Мэгги становится больно. Я молчу, просто пытаюсь поддержать ее своим бегом. Как будто мы с ней в одном взводе. Это работает. Она уходит от боли в состояние транса. Может быть, она чему-то учится. А может, уже знает.
Вот что я вам скажу: Мэгги для меня загадка. Я почти не задаю ей вопросов, потому что не знаю фактов. Я не знаю о ней ничего, кроме того, что она существует.
В поле зрения появляется дом. Увидев цель, она выходит из транса. В нее проникают мысли об остановке, отдыхе, усталости, боли, и это влияет на ее темп.
– Нет никакого конца, – говорю я ей. – Мы не будем останавливаться у дома.
– Хорошо, – говорит она и выпрямляется.
По мере того как мы подходим все ближе и ближе, она начинает надеяться, что я лгу. Что мы остановимся. Ее бег все время меняется. Когда она думает, что конец близок, бег становится рваным, а когда она думает, что конца нет, выравнивается. Когда мы останавливаемся прямо у дома, она приходит в восторг. Она берет меня за руку и опирается на меня, как будто не может идти. К завтрашнему дню она, наверное, и правда не сможет.

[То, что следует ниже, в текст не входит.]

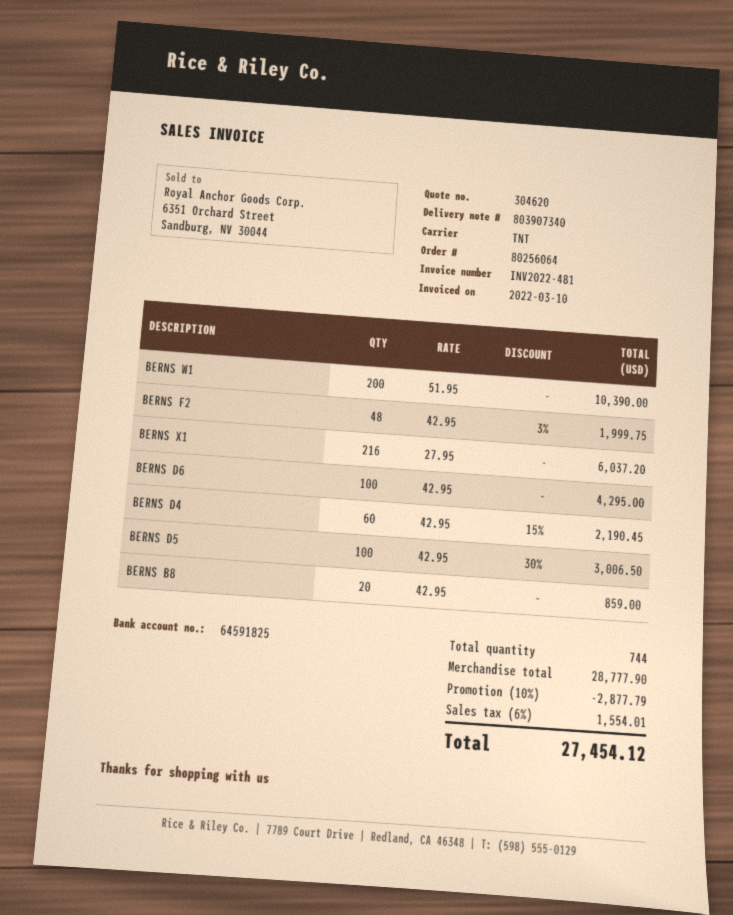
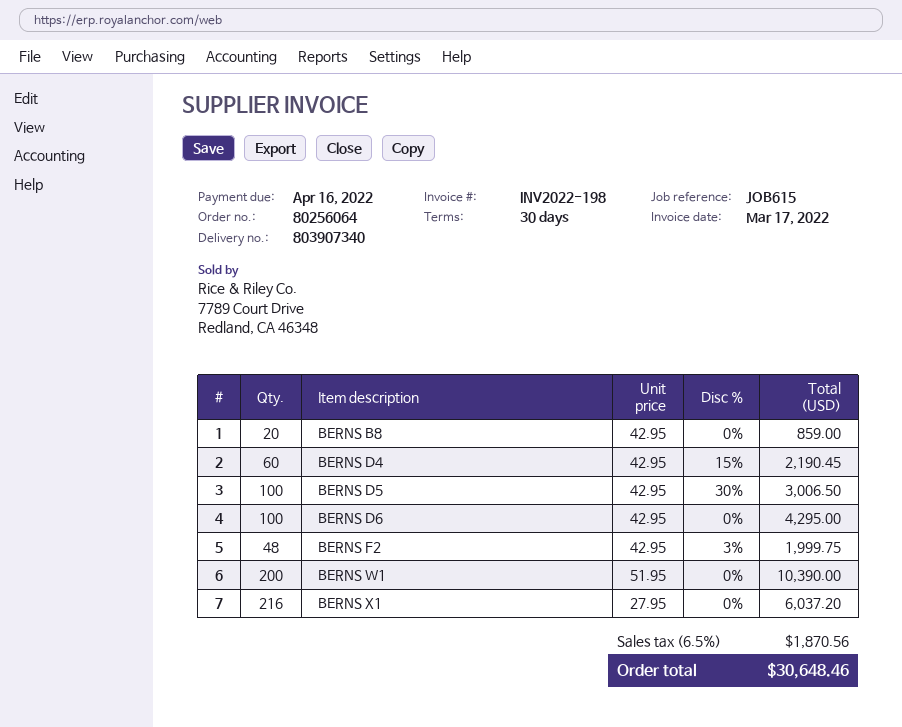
invoice number: INV2022-481 -> INV2022-198
invoice date: 2022-03-10 -> 2022-03-17
discount: 10% = 2877.79 -> none
tax: 6% = 1554.01 -> 6.5% = 1870.56
total: 27454.12 -> 30648.46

– Расскажи, – говорит она. – Я хочу, чтобы ты мне рассказал.
– Да.
– Кем она была?
– Ее звали Дао Тхи Тхай.
– Звали?
– Звали.
– Мне жаль, Джо.
Я пожимаю плечами.
– Что с ней случилось, Джо?
– Дружественный огонь.
– Дружественный огонь?
– По врагу.
– Какому врагу?
– И вправду. По какому врагу?
– Не говори загадками.
– Загадками?
– Не надо так… просто ответь так, чтобы я поняла. Скажи и все. Я больше не буду спрашивать.
– Ее подстрелили. В Хюэ. В нашей квартире. Где мы жили вместе.
– Кто? Кто в нее стрелял?
– Друг или враг, я не знаю. Да это и не важно. Дружеский огонь, вражеский огонь. Все равно. Ее люди были моими врагами. Мои люди были ее врагами. Враг моего друга – мой враг? Может, это стреляли даже не в нее. Мы были там, чтобы убивать. Они были там, чтобы убивать.
– Ты сильно любил ее, Джо?
Я прохожу через ворота и поднимаюсь по лестнице в дом. В душ. Мы должны подготовиться к вечеринке.
– Ох, Мэгги, – говорю я, наверное, потому, что это нужно сказать, чтобы довести историю до конца. – О Мэгги. Она была беременна.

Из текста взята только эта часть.